WHAT IS REQUIRED: If a record holds a picture, drop the picture and copy everything else exactly.

RECORDS FOR THE TASK:
......
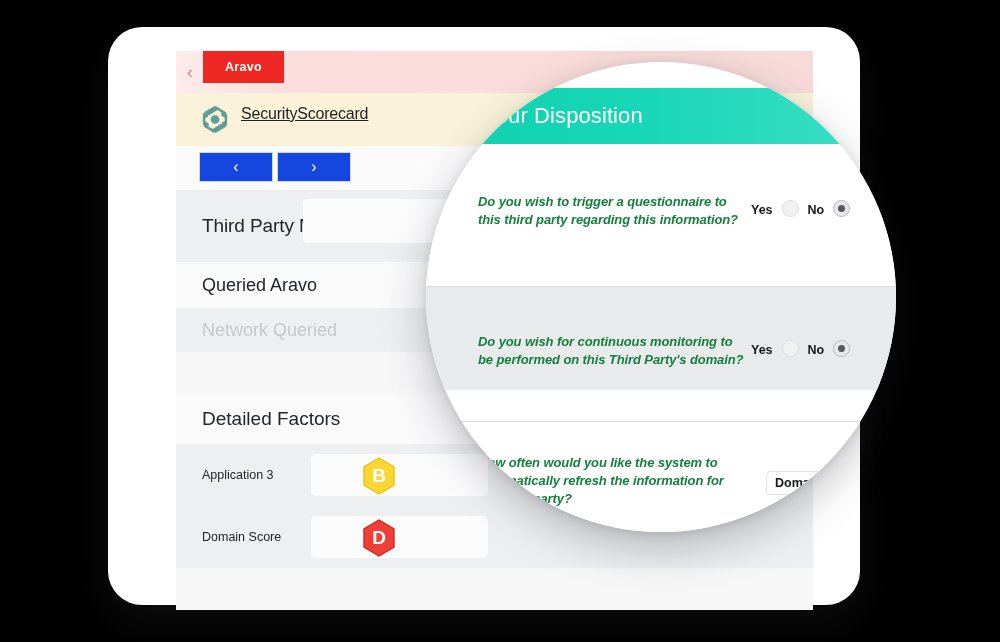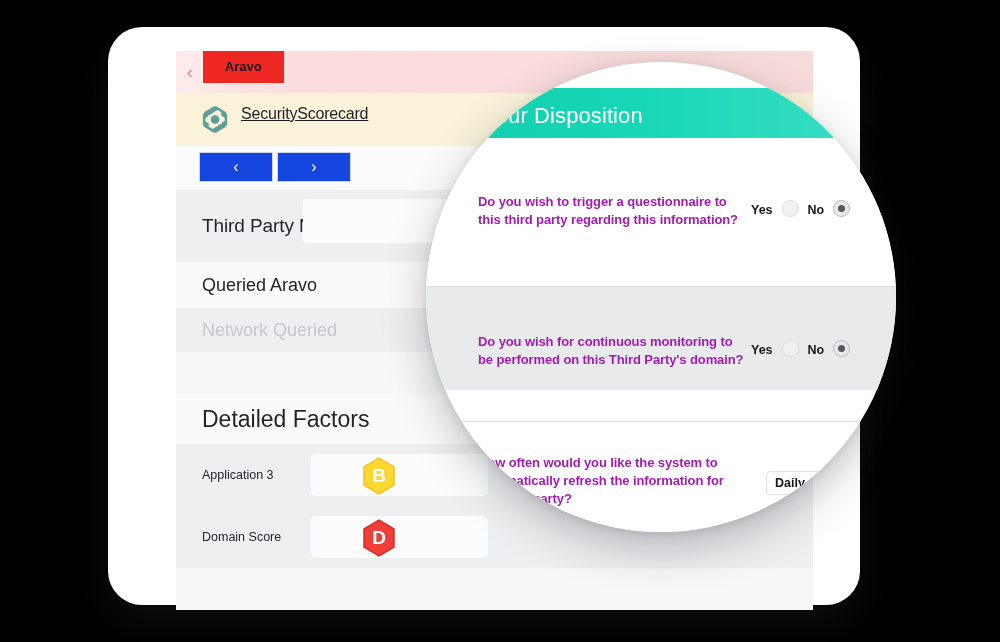--- a/index.html
+++ b/index.html
@@ -23,7 +23,7 @@
   .appbar-back{position:absolute;left:6px;top:10px;width:16px;height:22px;
     color:#ef8480;font-size:19px;line-height:22px;text-align:center;}
   .appbar-tab{position:absolute;left:27px;top:0px;width:81px;height:32px;
-    background:#ee2722;color:#0f172a;font-size:12.5px;font-weight:bold;
+    background:#ee2722;color:#ffffff;font-size:12.5px;font-weight:bold;
     display:flex;align-items:center;justify-content:center;letter-spacing:.3px;}
 
   

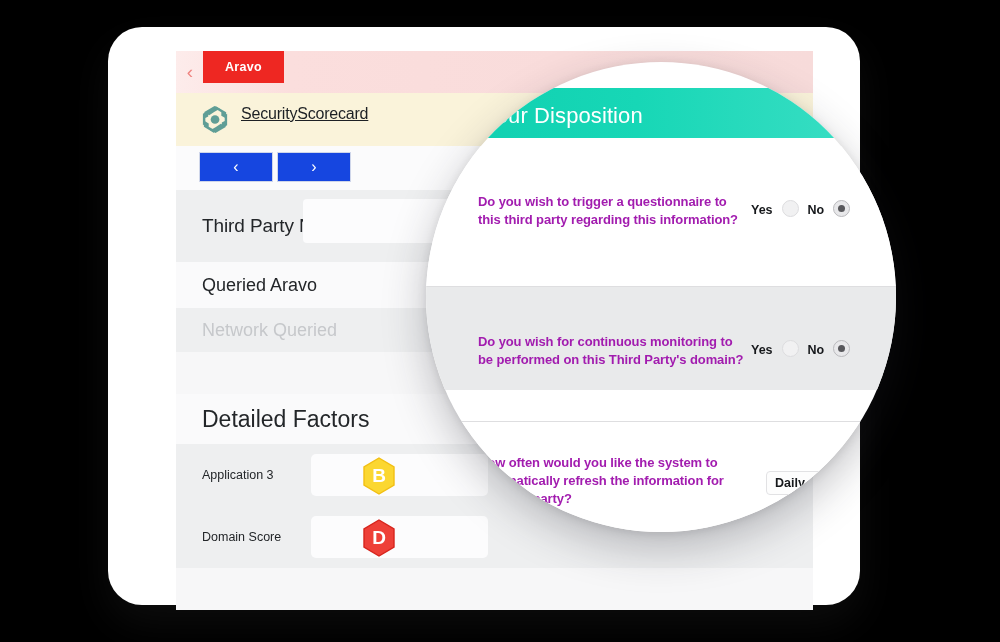--- a/index.html
+++ b/index.html
@@ -71,7 +71,7 @@
     box-shadow:0 16px 44px rgba(40,40,50,0.28), 0 2px 10px rgba(0,0,0,0.10);
   }
   .lens-inner{position:absolute;left:0;top:0;width:470px;height:470px;}
-  .lens-header{position:absolute;left:0;top:26px;width:470px;height:50px;
+  .lens-header{position:absolute;left:0;top:26px;width:470px;height:56px;
     background:linear-gradient(to right,#0fcfb0 0%,#17d7b6 45%,#3fdfc6 100%);}
   .lens-header-txt{position:absolute;left:57px;top:15px;color:#fff;font-size:22px;
     letter-spacing:.1px;}

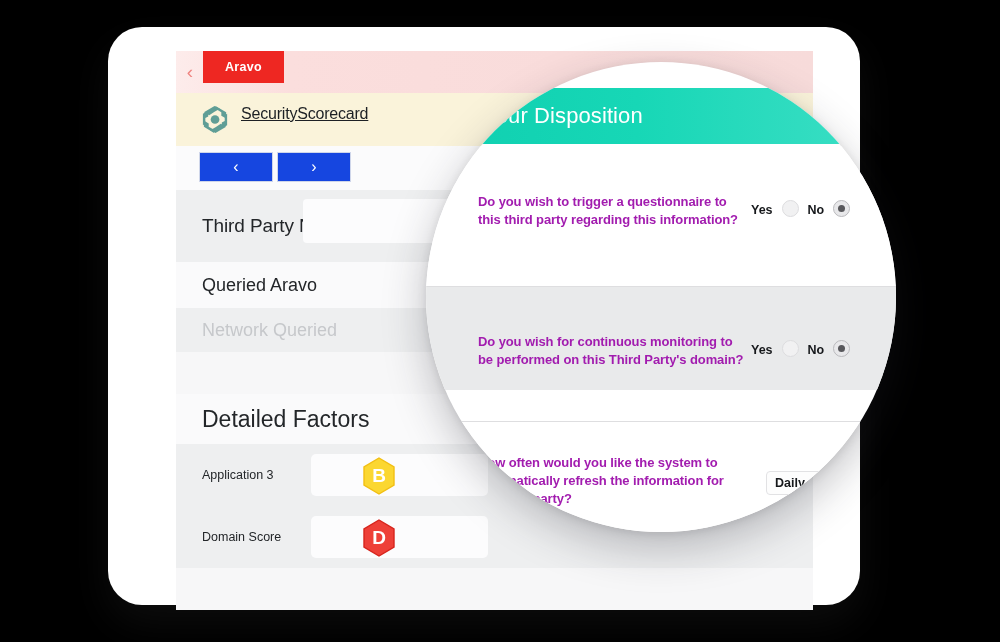--- a/index.html
+++ b/index.html
@@ -78,8 +78,8 @@
   .qrow{position:absolute;left:0;width:470px;box-sizing:border-box;}
   .qrow.white{background:#ffffff;}
   .qrow.grey{background:#e9eaeb;}
-  .qtext{position:absolute;font-size:13px;line-height:18px;color:#a21caf;
-    font-weight:bold;letter-spacing:-.1px;}
+  .qtext{position:absolute;font-size:13px;line-height:18px;color:#15803d;
+    font-weight:bold;letter-spacing:-.1px;font-style:italic;}
   .radiogrp{position:absolute;display:flex;align-items:flex-end;gap:9px;}
   .rlabel{font-size:12.5px;color:#16181b;font-weight:bold;}
   .radio{width:17px;height:17px;border-radius:50%;background:#f1f1f2;

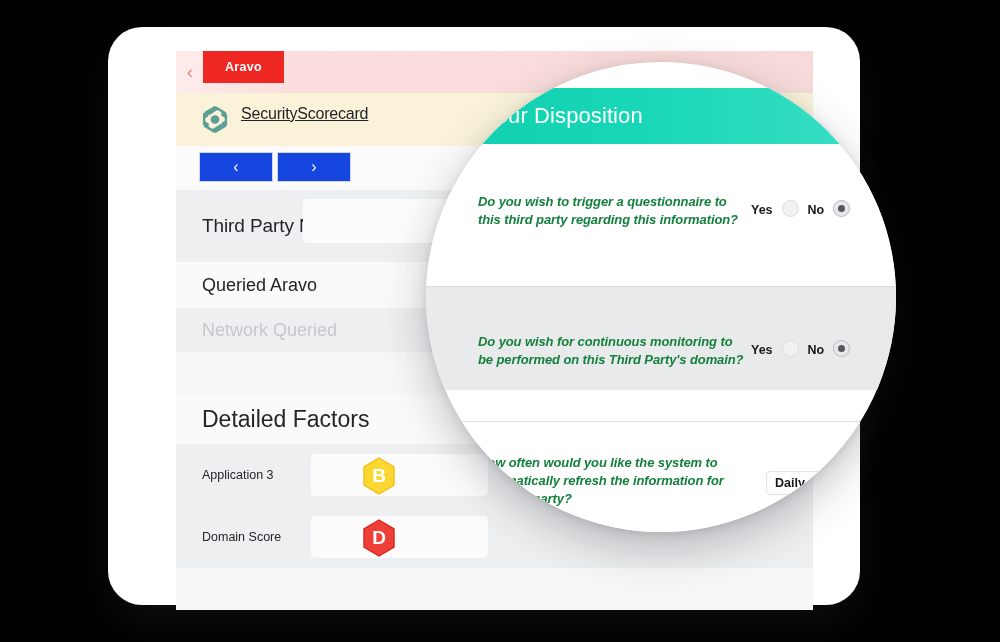--- a/index.html
+++ b/index.html
@@ -52,7 +52,7 @@
   .prow.muted .lbl{font-size:18px;color:#c6c8cb;}
   .prow.gap{height:42px;background:#f7f7f8;}
   .prow.sect{height:50px;background:#fafafb;}
-  .prow.sect .lbl{font-size:23px;color:#232629;}
+  .prow.sect .lbl{font-size:19px;color:#232629;}
   .prow.factor{height:62px;background:#eeeff0;}
   .prow.factor .lbl{font-size:12.5px;color:#232629;font-weight:normal;}
   .subfield{position:absolute;left:127px;top:9px;width:177px;height:44px;

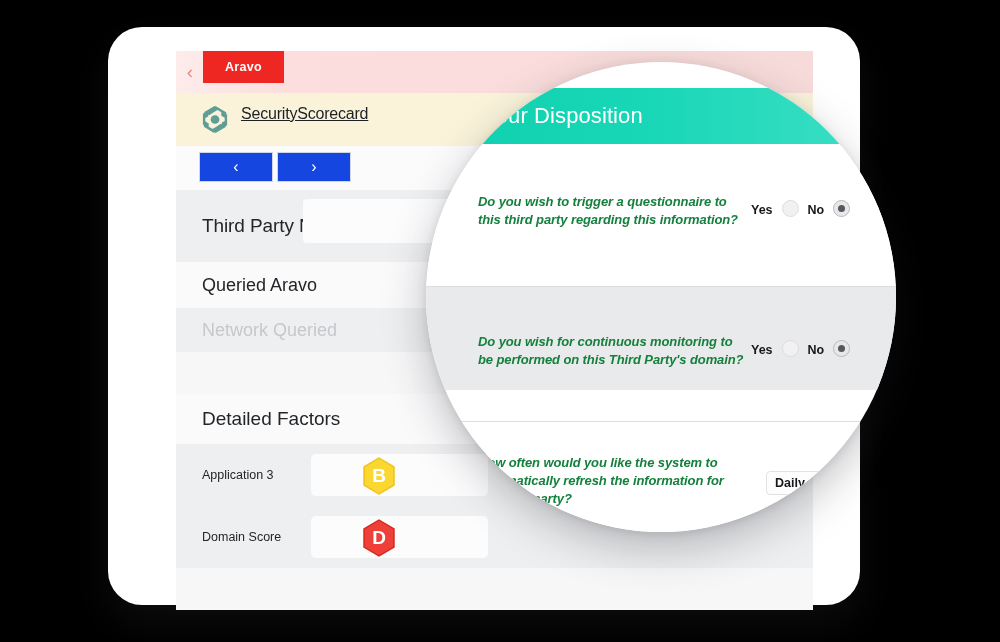--- a/index.html
+++ b/index.html
@@ -220,7 +220,7 @@
       <div class="qrow white" style="top:360px;height:110px;">
         <div class="qtext" style="left:52px;top:32px;width:265px;">How often would you like the system to automatically refresh the information for the third party?</div>
         <div class="dropdown" style="left:340px;top:49px;">
-          <span class="dd-val">Daily</span>
+          <span class="dd-val">Domain</span>
           <span class="dd-arrow">▾</span>
         </div>
       </div>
......
ANSWER TO THE PROBLEM:
--- a/index.html
+++ b/index.html
@@ -23,7 +23,7 @@
   .appbar-back{position:absolute;left:6px;top:10px;width:16px;height:22px;
     color:#ef8480;font-size:19px;line-height:22px;text-align:center;}
   .appbar-tab{position:absolute;left:27px;top:0px;width:81px;height:32px;
-    background:#ee2722;color:#0f172a;font-size:12.5px;font-weight:bold;
+    background:#ee2722;color:#ffffff;font-size:12.5px;font-weight:bold;
     display:flex;align-items:center;justify-content:center;letter-spacing:.3px;}
 
   

--- a/index.html
+++ b/index.html
@@ -71,7 +71,7 @@
     box-shadow:0 16px 44px rgba(40,40,50,0.28), 0 2px 10px rgba(0,0,0,0.10);
   }
   .lens-inner{position:absolute;left:0;top:0;width:470px;height:470px;}
-  .lens-header{position:absolute;left:0;top:26px;width:470px;height:50px;
+  .lens-header{position:absolute;left:0;top:26px;width:470px;height:56px;
     background:linear-gradient(to right,#0fcfb0 0%,#17d7b6 45%,#3fdfc6 100%);}
   .lens-header-txt{position:absolute;left:57px;top:15px;color:#fff;font-size:22px;
     letter-spacing:.1px;}

--- a/index.html
+++ b/index.html
@@ -78,8 +78,8 @@
   .qrow{position:absolute;left:0;width:470px;box-sizing:border-box;}
   .qrow.white{background:#ffffff;}
   .qrow.grey{background:#e9eaeb;}
-  .qtext{position:absolute;font-size:13px;line-height:18px;color:#a21caf;
-    font-weight:bold;letter-spacing:-.1px;}
+  .qtext{position:absolute;font-size:13px;line-height:18px;color:#15803d;
+    font-weight:bold;letter-spacing:-.1px;font-style:italic;}
   .radiogrp{position:absolute;display:flex;align-items:flex-end;gap:9px;}
   .rlabel{font-size:12.5px;color:#16181b;font-weight:bold;}
   .radio{width:17px;height:17px;border-radius:50%;background:#f1f1f2;

--- a/index.html
+++ b/index.html
@@ -52,7 +52,7 @@
   .prow.muted .lbl{font-size:18px;color:#c6c8cb;}
   .prow.gap{height:42px;background:#f7f7f8;}
   .prow.sect{height:50px;background:#fafafb;}
-  .prow.sect .lbl{font-size:23px;color:#232629;}
+  .prow.sect .lbl{font-size:19px;color:#232629;}
   .prow.factor{height:62px;background:#eeeff0;}
   .prow.factor .lbl{font-size:12.5px;color:#232629;font-weight:normal;}
   .subfield{position:absolute;left:127px;top:9px;width:177px;height:44px;

--- a/index.html
+++ b/index.html
@@ -220,7 +220,7 @@
       <div class="qrow white" style="top:360px;height:110px;">
         <div class="qtext" style="left:52px;top:32px;width:265px;">How often would you like the system to automatically refresh the information for the third party?</div>
         <div class="dropdown" style="left:340px;top:49px;">
-          <span class="dd-val">Daily</span>
+          <span class="dd-val">Domain</span>
           <span class="dd-arrow">▾</span>
         </div>
       </div>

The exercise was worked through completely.